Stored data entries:
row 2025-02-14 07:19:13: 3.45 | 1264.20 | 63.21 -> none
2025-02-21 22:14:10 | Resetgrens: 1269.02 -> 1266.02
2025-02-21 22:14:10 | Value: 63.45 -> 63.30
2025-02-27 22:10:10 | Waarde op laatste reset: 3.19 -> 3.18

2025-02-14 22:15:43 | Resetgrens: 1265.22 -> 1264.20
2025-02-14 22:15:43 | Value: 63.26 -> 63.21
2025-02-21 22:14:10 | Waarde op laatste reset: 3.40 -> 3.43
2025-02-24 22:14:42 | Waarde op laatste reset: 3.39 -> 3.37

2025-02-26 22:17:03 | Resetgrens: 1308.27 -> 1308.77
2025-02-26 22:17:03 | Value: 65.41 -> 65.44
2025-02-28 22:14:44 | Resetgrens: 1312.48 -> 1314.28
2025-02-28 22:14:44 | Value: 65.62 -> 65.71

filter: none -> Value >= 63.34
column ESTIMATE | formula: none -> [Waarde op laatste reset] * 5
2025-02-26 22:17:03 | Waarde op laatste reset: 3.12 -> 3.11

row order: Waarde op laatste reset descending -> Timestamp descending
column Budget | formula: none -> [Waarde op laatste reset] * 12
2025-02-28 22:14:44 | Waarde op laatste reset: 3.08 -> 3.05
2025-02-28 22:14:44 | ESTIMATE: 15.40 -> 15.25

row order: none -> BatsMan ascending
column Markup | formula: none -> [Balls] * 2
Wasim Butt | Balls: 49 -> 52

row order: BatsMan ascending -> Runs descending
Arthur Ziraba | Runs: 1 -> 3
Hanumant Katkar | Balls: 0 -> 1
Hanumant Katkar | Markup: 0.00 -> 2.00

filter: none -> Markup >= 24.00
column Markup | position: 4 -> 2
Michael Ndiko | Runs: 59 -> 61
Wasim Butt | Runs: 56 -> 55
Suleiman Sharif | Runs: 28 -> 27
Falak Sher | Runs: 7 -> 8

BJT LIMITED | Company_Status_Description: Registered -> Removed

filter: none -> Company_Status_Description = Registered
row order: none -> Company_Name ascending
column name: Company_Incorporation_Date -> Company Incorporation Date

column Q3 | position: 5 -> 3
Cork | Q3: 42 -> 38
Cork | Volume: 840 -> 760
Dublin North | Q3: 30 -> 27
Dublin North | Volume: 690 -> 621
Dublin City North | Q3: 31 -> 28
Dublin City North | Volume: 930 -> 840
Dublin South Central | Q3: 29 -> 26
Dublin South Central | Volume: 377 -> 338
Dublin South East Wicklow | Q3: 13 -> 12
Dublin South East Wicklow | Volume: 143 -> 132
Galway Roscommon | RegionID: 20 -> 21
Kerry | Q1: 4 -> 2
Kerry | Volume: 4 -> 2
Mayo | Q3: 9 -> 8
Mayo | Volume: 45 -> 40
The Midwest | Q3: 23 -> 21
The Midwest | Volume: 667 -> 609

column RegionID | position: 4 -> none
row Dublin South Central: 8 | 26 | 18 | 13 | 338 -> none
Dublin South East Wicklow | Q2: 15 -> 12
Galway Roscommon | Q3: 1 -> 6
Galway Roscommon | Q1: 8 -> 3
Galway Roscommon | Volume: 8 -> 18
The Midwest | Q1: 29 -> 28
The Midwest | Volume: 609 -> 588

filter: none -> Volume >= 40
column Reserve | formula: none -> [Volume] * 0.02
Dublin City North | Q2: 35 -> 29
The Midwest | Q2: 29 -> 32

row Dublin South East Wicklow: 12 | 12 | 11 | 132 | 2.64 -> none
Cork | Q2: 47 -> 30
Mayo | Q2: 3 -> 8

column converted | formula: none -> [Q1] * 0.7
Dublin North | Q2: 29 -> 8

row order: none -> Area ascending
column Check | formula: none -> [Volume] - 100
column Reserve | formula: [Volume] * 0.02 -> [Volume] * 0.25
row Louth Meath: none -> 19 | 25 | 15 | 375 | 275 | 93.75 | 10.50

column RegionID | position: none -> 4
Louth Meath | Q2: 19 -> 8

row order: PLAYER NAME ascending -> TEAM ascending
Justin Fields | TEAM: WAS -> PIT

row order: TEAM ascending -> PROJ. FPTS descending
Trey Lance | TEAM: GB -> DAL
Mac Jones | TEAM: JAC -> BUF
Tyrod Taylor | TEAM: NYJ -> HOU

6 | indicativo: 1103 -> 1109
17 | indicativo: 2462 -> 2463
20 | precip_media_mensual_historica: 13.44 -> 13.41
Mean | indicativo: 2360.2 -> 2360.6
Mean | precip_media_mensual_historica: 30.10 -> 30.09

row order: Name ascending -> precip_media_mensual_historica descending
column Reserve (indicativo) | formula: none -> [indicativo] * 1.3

EXERCISE OBJECTIVE: Your answer must consist solely of the lines above between the line holding "2025-02-14 22:15:43 | Resetgrens: 1265.22" and the line holding "2025-02-26 22:17:03 | Resetgrens: 1308.27", inclusive, copied exactly.

PROBLEM SOLUTION:
2025-02-14 22:15:43 | Resetgrens: 1265.22 -> 1264.20
2025-02-14 22:15:43 | Value: 63.26 -> 63.21
2025-02-21 22:14:10 | Waarde op laatste reset: 3.40 -> 3.43
2025-02-24 22:14:42 | Waarde op laatste reset: 3.39 -> 3.37

2025-02-26 22:17:03 | Resetgrens: 1308.27 -> 1308.77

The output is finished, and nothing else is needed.